In the normotensive rat atrium, adenosine-5'-triphosphate and uridine-5'-triphosphate exert a biphasic effect consisting of an initial negative inotropic effect (NIE) followed by a subsequent positive inotropic effect (PIE). We comparatively studied these responses in normotensive Wistar rats (NWRs) and spontaneously hypertensive rats (SHRs). Compared with NWRs, the NIE responses in the atria were lower and the PIE responses were higher in SHRs. The P1 purinoceptor antagonist, D 8-cyclopentyl-1,3-dipropylxanthine, partially blocked the NIE responses of both ATP and UTP and mildly enhanced the PIE responses in both NWRs and SHRs. Furthermore, the P2 purinoceptor blockers suramin and pyridoxalphosphate-6-azophenyl-2',4'-disulphonic acid tetrasodium salt induced a pronounced block of the PIE responses in both atria types. The PIE responses to ATP were inhibited more efficiently by nifedipine. These responses were depressed by ryanodine and, to a lesser extent, carbonyl cyanide 3-chlorophenylhydrazone in SHR atria compared with NWR atria.
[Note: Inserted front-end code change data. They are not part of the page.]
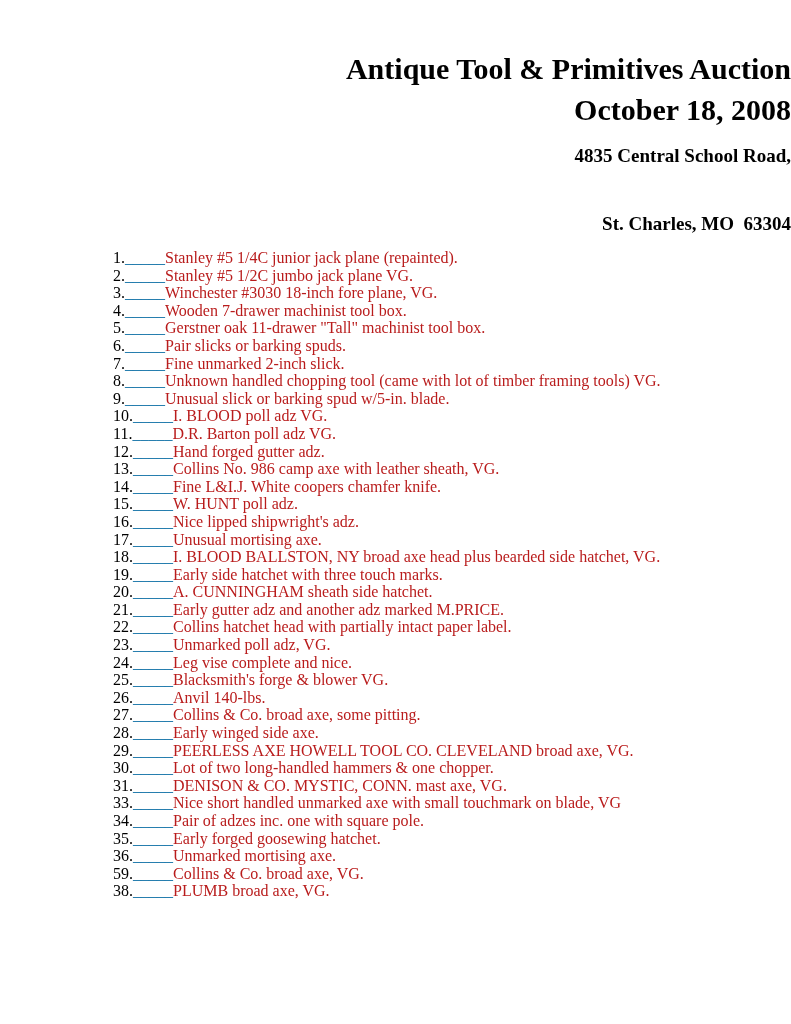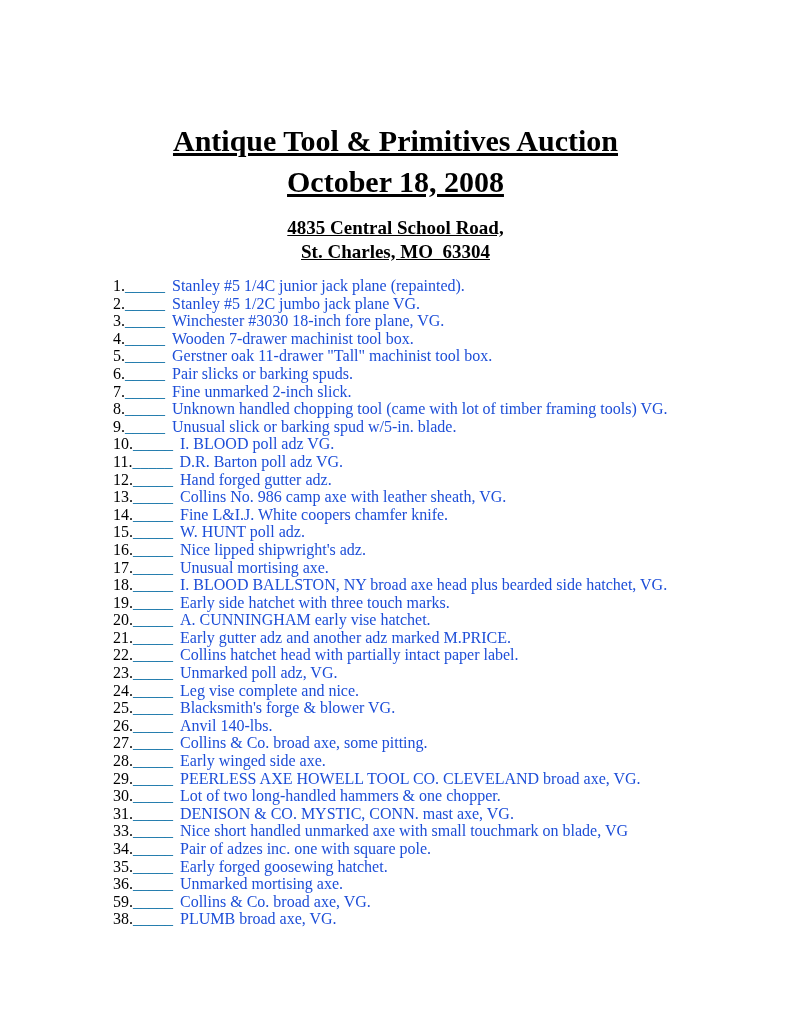"Antique Tool & Primitives Auction" .header { padding-top: 120px -> 48px; text-align: center -> right; text-decoration: underline -> none }
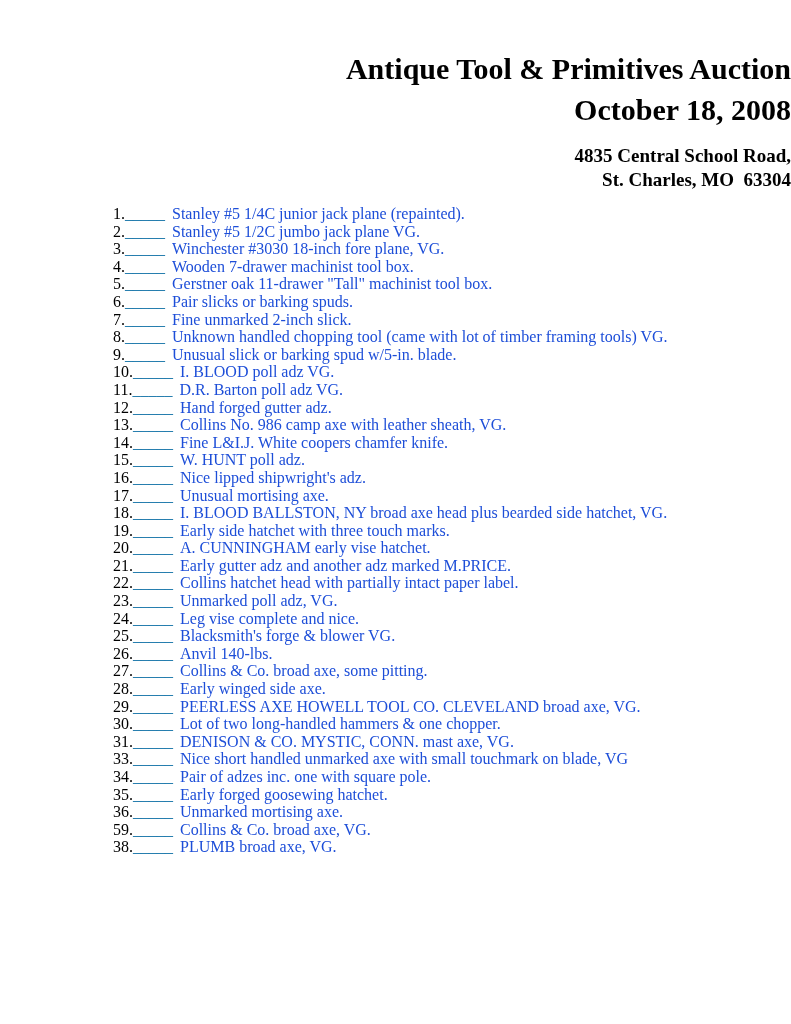"St. Charles, MO 63304" .address { margin-top: none -> 44px }
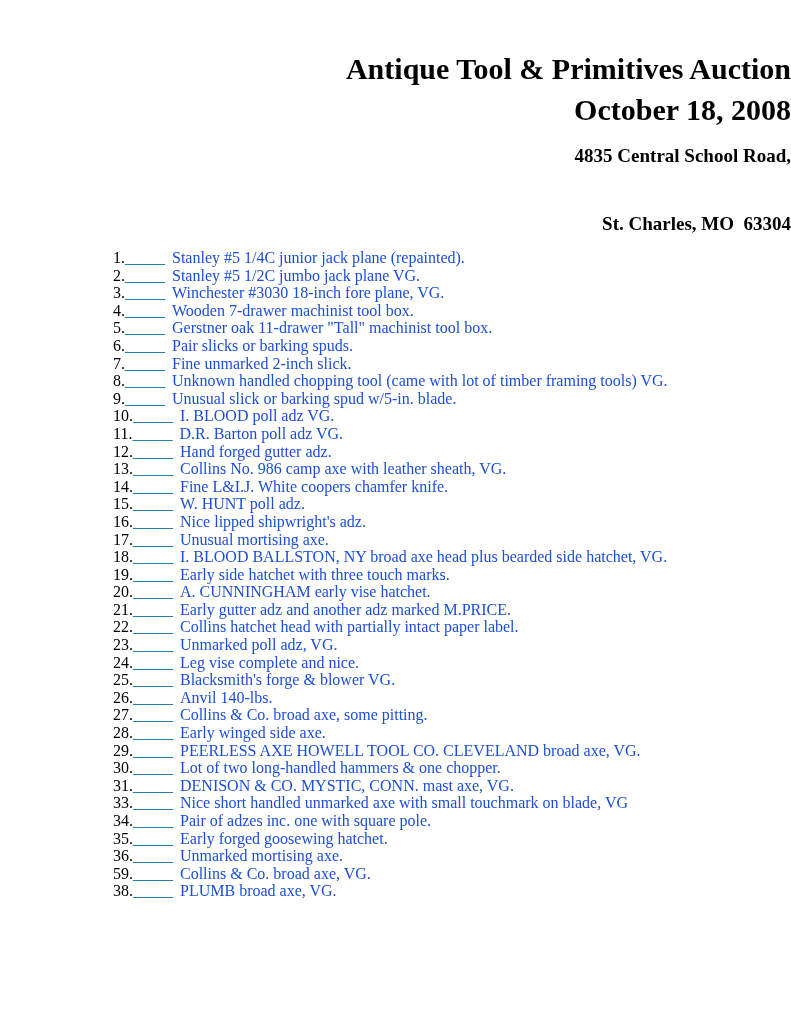"Stanley #5 1/4C junior jack" .lot-desc { color: #1d4ed8 -> #b91c1c; margin-left: 7px -> none }
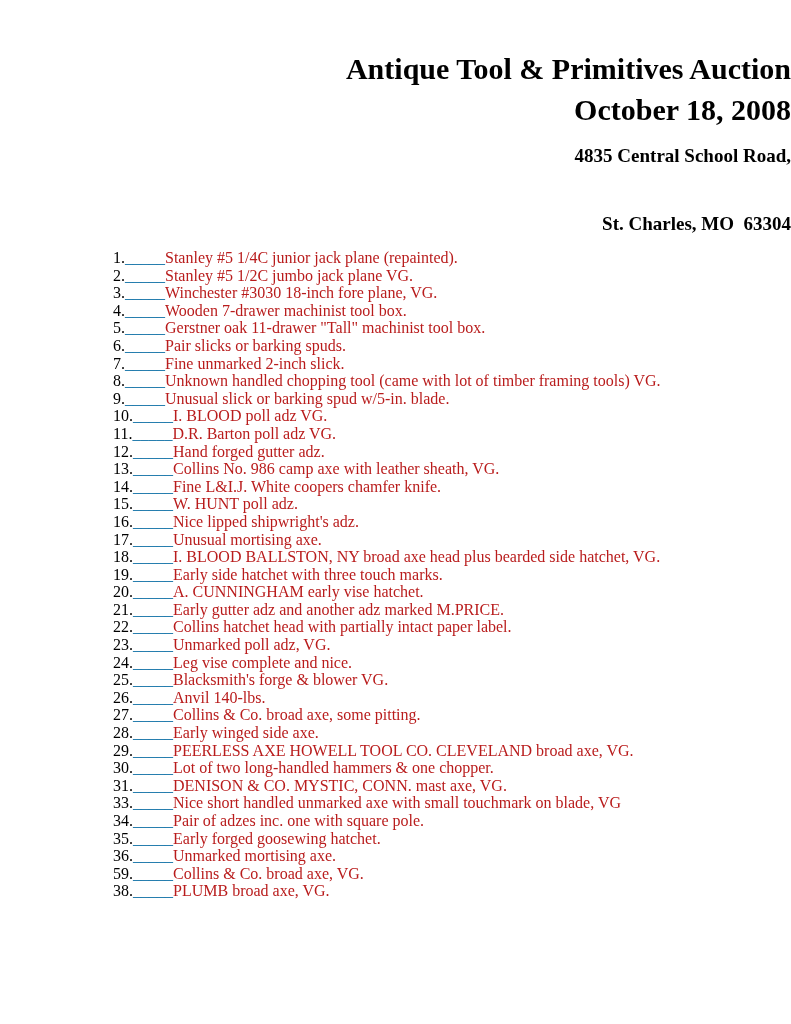"A. CUNNINGHAM early vise hatchet." span.lot-desc { text: early vise -> sheath side }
The higher responses in SHR rats suggest the existence of an augmented endoplasmic reticulum Ca(2+) store and faster mitochondrial Ca(2+) cycling in SHR atria compared with NWR atria. These data support the hypothesis that a dysfunction of purinergic neurotransmission and enhanced sympathetic activity are contributing factors in the pathogenesis of hypertension.